Sunday, June 1, 2014

Memory, Deja Vu and the Objective Correlative

Memory you know is the key to all our emotions.
As you grow older while memory weakens in the domain of the immediate present, it becomes strangely persistent regarding the past. 
I say strangely because the persistence is insidious and seems to originate from the sub-conscious. 
The most commonplace of these calling cards from the past is the phenomenon know as Deja vu.(more correctly Déjà vu). 
Deja vu in French means "already seen" an is defined as "a strong sensation that an event or experience currently being experienced has been experienced in the past, whether is has actually been so experienced in the past or not". Somewhat like the unending reflections in a hall of mirrors.       
As I grow older my  Deja vu moments, have not only become more frequent but have changed texture.
Deja Vu these days for me has changed from the sensation of a repeated experience to a repeated emotional landscape. 
For example when I take a particular turn on my way home with the sun shining at a particular angle I experience the same identical sense of eager anticipation about the future. The sight of a railway platform at dusk invokes a fleeting but deep sense of despair. Such triggers are not restricted to the domain of sight but also related to other senses like smell, touch and taste.
Psychology textbooks explain Deja vu as the brain reacting prematurely to a particular object by creating a sub-conscious picture of the entire experience before it is consciously registered, thus fooling the conscious into believing that it is a repeat of an experience in the past.
The textbook explanation of a premature ejaculation (so to speak) of the sub-conscious might hold true for Deja vu that is situation related. However, I think, there is more than what meets the eye when Deja vu triggers a set of emotions.
I believe, the explanation for this phenomenon comes not from the science of psychology but from the domain of art. The "objective correlative" is a tool that writers use to evoke emotion int heir readers. The term was first used by the poet TS Elliot in his essay "Hamlet and His Problems". Eliot wrote "The only way of expressing emotion is in the form of an art is to finding an "objective correlative", in other words a set of objects, a situation, a chain of events which shall be the formula for that particular emotion; such that when the external facts, which must terminate in a sensory experience, are given, the emotion is immediately evoked"

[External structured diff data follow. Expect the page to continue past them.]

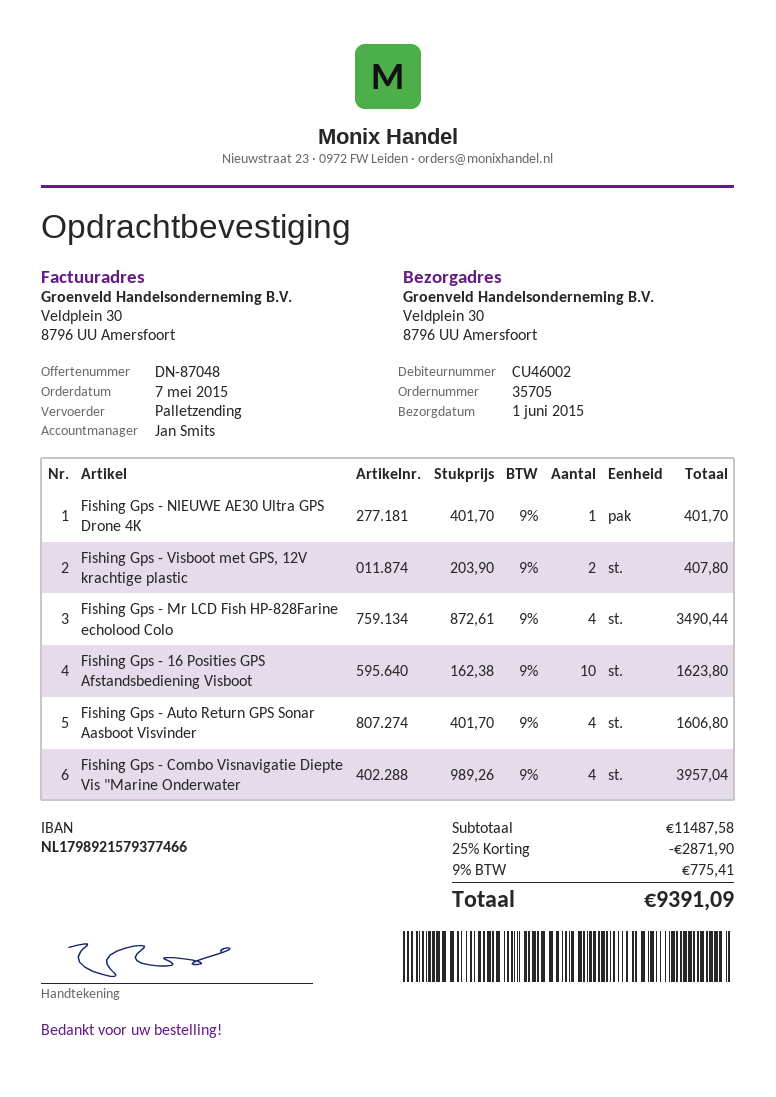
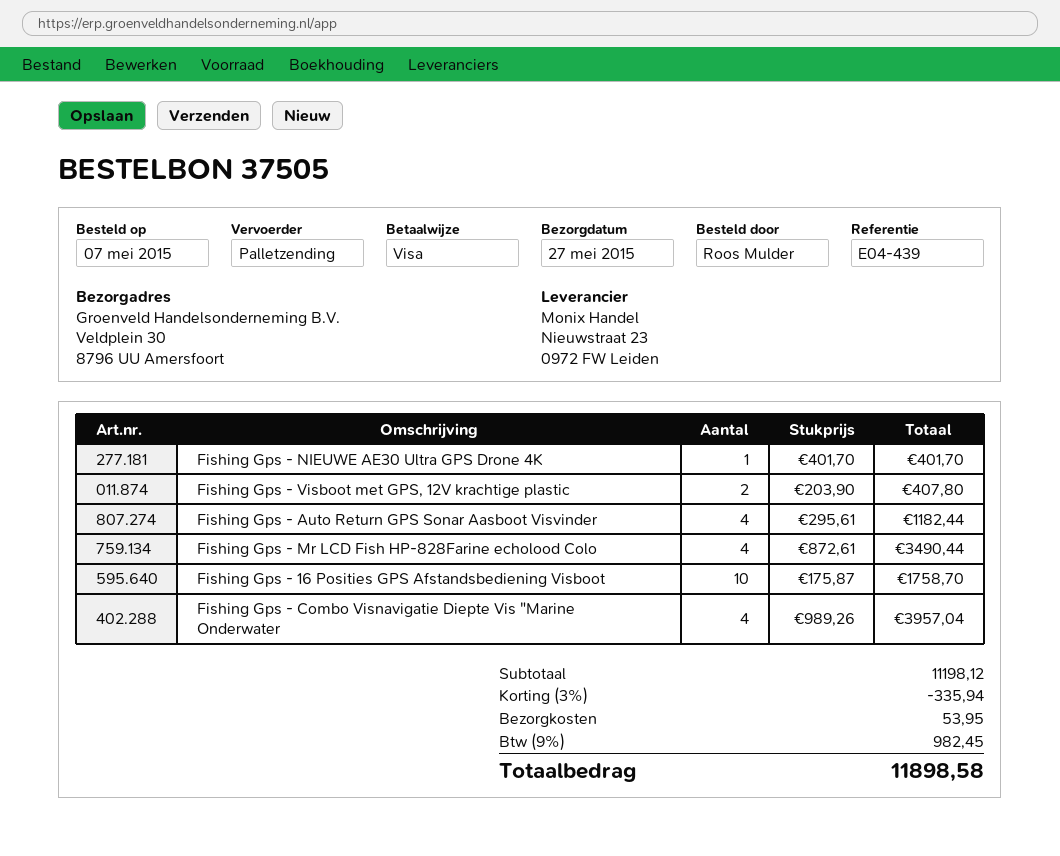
order number: 35705 -> 37505
delivery date: 2015-06-01 -> 2015-05-27
Fishing Gps - 16 Posities GPS Afstandsbediening Visboot: 10 x 162.38 = 1623.80 -> 10 x 175.87 = 1758.70
Fishing Gps - Auto Return GPS Sonar Aasboot Visvinder: 4 x 401.70 = 1606.80 -> 4 x 295.61 = 1182.44
subtotal: 11487.58 -> 11198.12
discount: 25% = 2871.90 -> 3% = 335.94
shipping: none -> 53.95
tax: 9% = 775.41 -> 9% = 982.45
total: 9391.09 -> 11898.58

Elliot's insight can perhaps explain the difference between popular art and the avant garde. Popular art uses already established formula for evoking a set of acceptable emotions while the avant garde creates not just new formulations for the existing set of acceptable emotions but formulations that create a new palette of emotions.
So what am I saying? That I am becoming, as I growing older, a set of formulas evoking a set of emotions? A row of buttons that get pressed in a set sequence? Perhaps there is a life lesson to be learnt here. That you are in the danger of becoming the prisoner of a set pattern of behavior (habits) and evoked emotions (gratifications) as you grow older. If you have to break free you have to do what the avant garde does in any walk of life: take risks and overcome the fear of failure. Not for the lure of success but simply to better express life's joy.
Remember even the dying flame struggles to flare brighter.